I am a psychiatric geneticist but my degree is in neuroscience, which means that I now do far more statistics than I have been trained for. I cannot overstate to you the magnitude of the change in my productivity since finding this book. Even after reading the first few chapters, which explain why data analysis is painful and how one can implement a long-term solution, my research moved forward greatly.
(Amber Baum, National Institute of Mental Health )
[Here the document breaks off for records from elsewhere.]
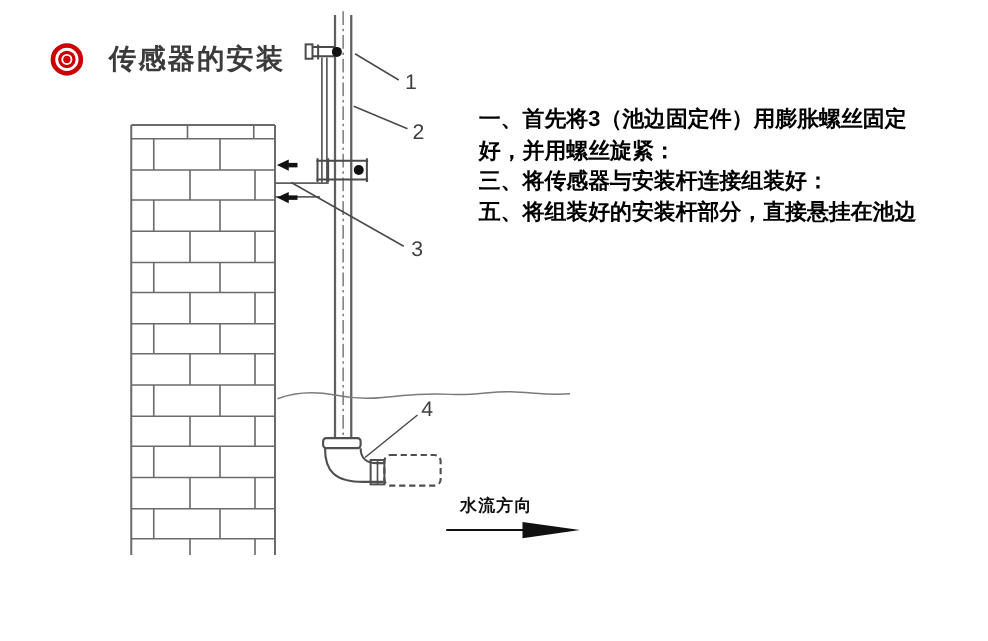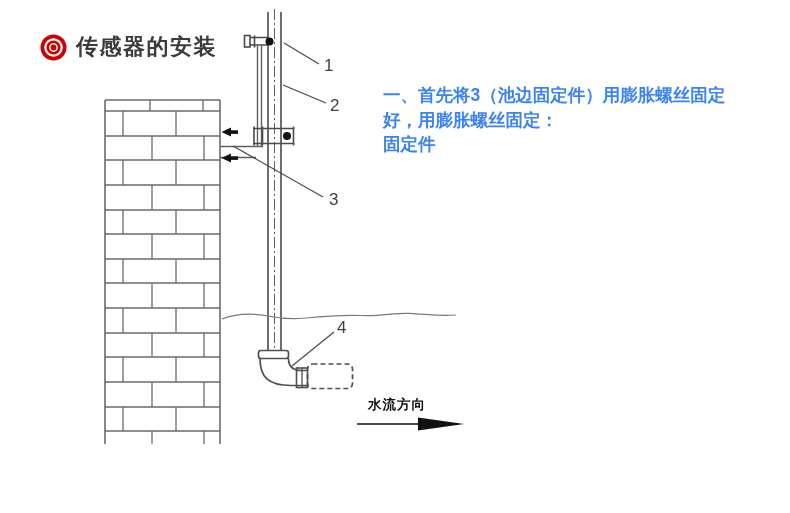--- a/index.html
+++ b/index.html
@@ -5,7 +5,7 @@
   html,body{margin:0;padding:0;background:#fff;}
   .page{position:relative;width:790px;height:513px;background:#ffffff;overflow:hidden;
         font-family:"Liberation Sans","DejaVu Sans",sans-serif;}
-  .title-row{position:absolute;left:40px;top:32px;display:flex;align-items:center;gap:9px;}
+  .title-row{position:absolute;left:40px;top:32px;display:flex;align-items:center;gap:20px;}
   .title-row h1{margin:0;font-size:22px;font-weight:700;color:#3b3b3b;letter-spacing:1.5px;
         font-family:"Liberation Sans","DejaVu Sans",sans-serif;}
   .bullseye{width:27px;height:27px;display:block;}

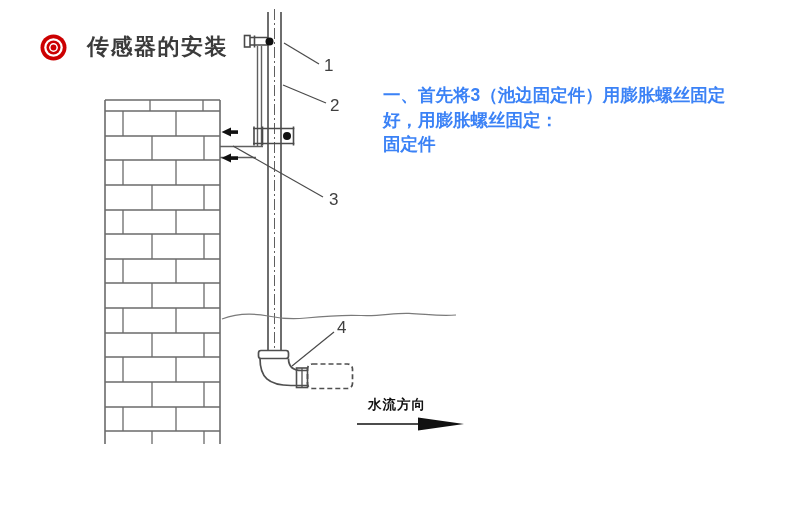--- a/index.html
+++ b/index.html
@@ -10,7 +10,7 @@
         font-family:"Liberation Sans","DejaVu Sans",sans-serif;}
   .bullseye{width:27px;height:27px;display:block;}
   .diagram{position:absolute;left:0;top:0;width:790px;height:513px;}
-  .instructions{position:absolute;left:383px;top:83px;width:402px;color:#3b82f6;
+  .instructions{position:absolute;left:383px;top:83px;width:402px;color:#000000;
         font-size:17.5px;font-weight:700;line-height:24.6px;white-space:nowrap;}
   .instructions .line{height:24.6px;}
 </style>

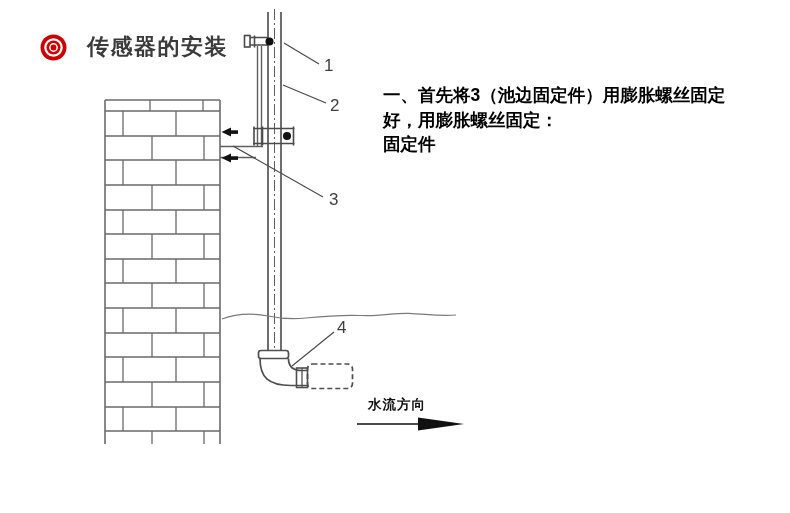--- a/index.html
+++ b/index.html
@@ -112,7 +112,7 @@
 
   <div class="instructions">
     <div class="line">一、首先将3（池边固定件）用膨胀螺丝固定</div>
-    <div class="line">好，用膨胀螺丝固定：</div>
+    <div class="line">好，并用螺丝旋紧：</div>
     <div class="line">固定件</div>
   </div>
 

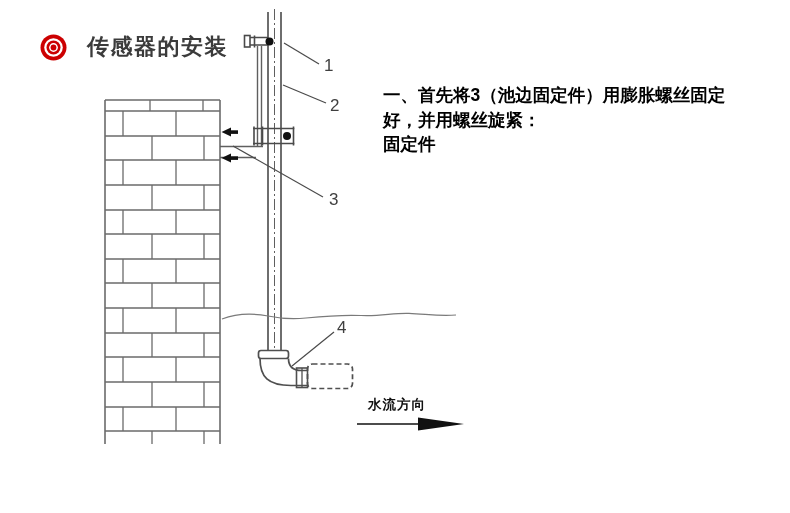--- a/index.html
+++ b/index.html
@@ -113,6 +113,7 @@
   <div class="instructions">
     <div class="line">一、首先将3（池边固定件）用膨胀螺丝固定</div>
     <div class="line">好，并用螺丝旋紧：</div>
+    <div class="line">三、将传感器与安装杆连接组装好：</div>
     <div class="line">固定件</div>
   </div>
 

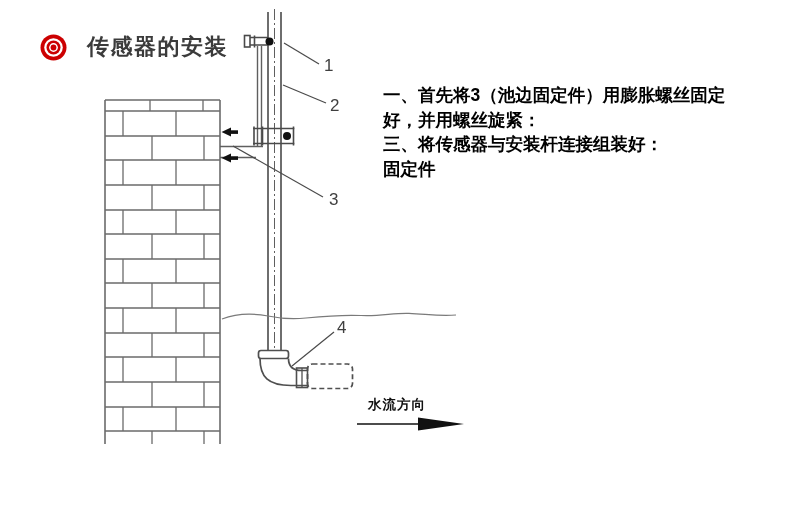--- a/index.html
+++ b/index.html
@@ -114,6 +114,7 @@
     <div class="line">一、首先将3（池边固定件）用膨胀螺丝固定</div>
     <div class="line">好，并用螺丝旋紧：</div>
     <div class="line">三、将传感器与安装杆连接组装好：</div>
+    <div class="line">五、将组装好的安装杆部分，直接悬挂在池边</div>
     <div class="line">固定件</div>
   </div>
 

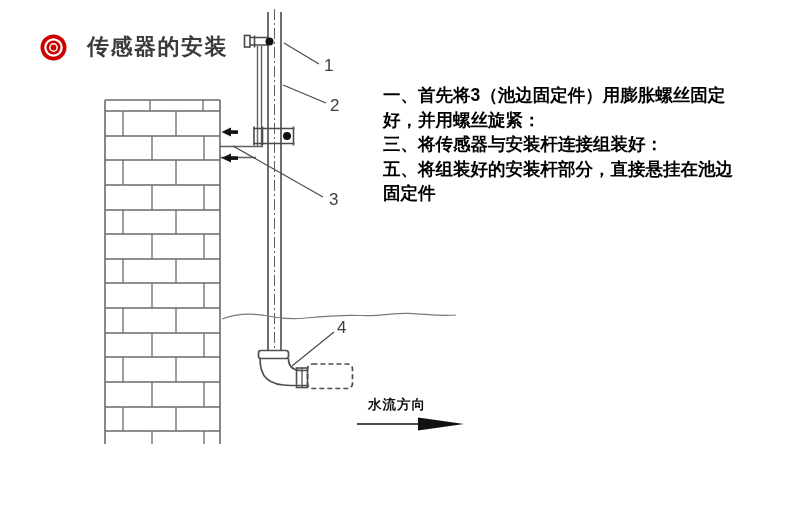--- a/index.html
+++ b/index.html
@@ -115,7 +115,6 @@
     <div class="line">好，并用螺丝旋紧：</div>
     <div class="line">三、将传感器与安装杆连接组装好：</div>
     <div class="line">五、将组装好的安装杆部分，直接悬挂在池边</div>
-    <div class="line">固定件</div>
   </div>
 
 </div>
Modeling with Data fully explains how to execute computationally intensive analyses on very large data sets, showing readers how to determine the best methods for solving a variety of different problems, how to create and debug statistical models, and how to run an analysis and evaluate the results.
Ben Klemens introduces a set of open and unlimited tools, and uses them to demonstrate data management, analysis, and simulation techniques essential for dealing with large data sets and computationally intensive procedures. He then demonstrates how to easily apply these tools to the many threads of statistical technique, including classical, Bayesian, maximum likelihood, and Monte Carlo methods. Klemens's accessible survey describes these models in a unified and nontraditional manner, providing alternative ways of looking at statistical concepts that often befuddle students. The book includes nearly one hundred sample programs of all kinds. Links to these programs will be available on this page at a later date.
Modeling with Data will interest anyone looking for a comprehensive guide to these powerful statistical tools, including researchers and graduate students in the social sciences, biology, engineering, economics, and applied mathematics.
About the Author
Ben Klemens is a senior statistician at the National Institute of Mental Health. He is also a guest scholar at the Center on Social and Economic Dynamics at the Brookings Institution.